Assigned task:
Without changing a single word, restate the entries below.

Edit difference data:
== Segment start ==
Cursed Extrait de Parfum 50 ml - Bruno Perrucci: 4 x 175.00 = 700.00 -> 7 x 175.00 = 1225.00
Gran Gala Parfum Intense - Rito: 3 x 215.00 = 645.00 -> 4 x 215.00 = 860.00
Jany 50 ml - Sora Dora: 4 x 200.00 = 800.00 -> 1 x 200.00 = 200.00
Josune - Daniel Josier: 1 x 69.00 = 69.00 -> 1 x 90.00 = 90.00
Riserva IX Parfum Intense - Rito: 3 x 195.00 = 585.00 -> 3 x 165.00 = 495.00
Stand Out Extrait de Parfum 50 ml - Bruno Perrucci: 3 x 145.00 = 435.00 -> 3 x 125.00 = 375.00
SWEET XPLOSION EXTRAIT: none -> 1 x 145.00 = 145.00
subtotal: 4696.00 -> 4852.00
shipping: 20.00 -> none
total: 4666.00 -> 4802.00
== Segment end ==
Written response:
Cursed Extrait de Parfum 50 ml - Bruno Perrucci: 4 x 175.00 = 700.00 -> 7 x 175.00 = 1225.00
Gran Gala Parfum Intense - Rito: 3 x 215.00 = 645.00 -> 4 x 215.00 = 860.00
Jany 50 ml - Sora Dora: 4 x 200.00 = 800.00 -> 1 x 200.00 = 200.00
Josune - Daniel Josier: 1 x 69.00 = 69.00 -> 1 x 90.00 = 90.00
Riserva IX Parfum Intense - Rito: 3 x 195.00 = 585.00 -> 3 x 165.00 = 495.00
Stand Out Extrait de Parfum 50 ml - Bruno Perrucci: 3 x 145.00 = 435.00 -> 3 x 125.00 = 375.00
SWEET XPLOSION EXTRAIT: none -> 1 x 145.00 = 145.00
subtotal: 4696.00 -> 4852.00
shipping: 20.00 -> none
total: 4666.00 -> 4802.00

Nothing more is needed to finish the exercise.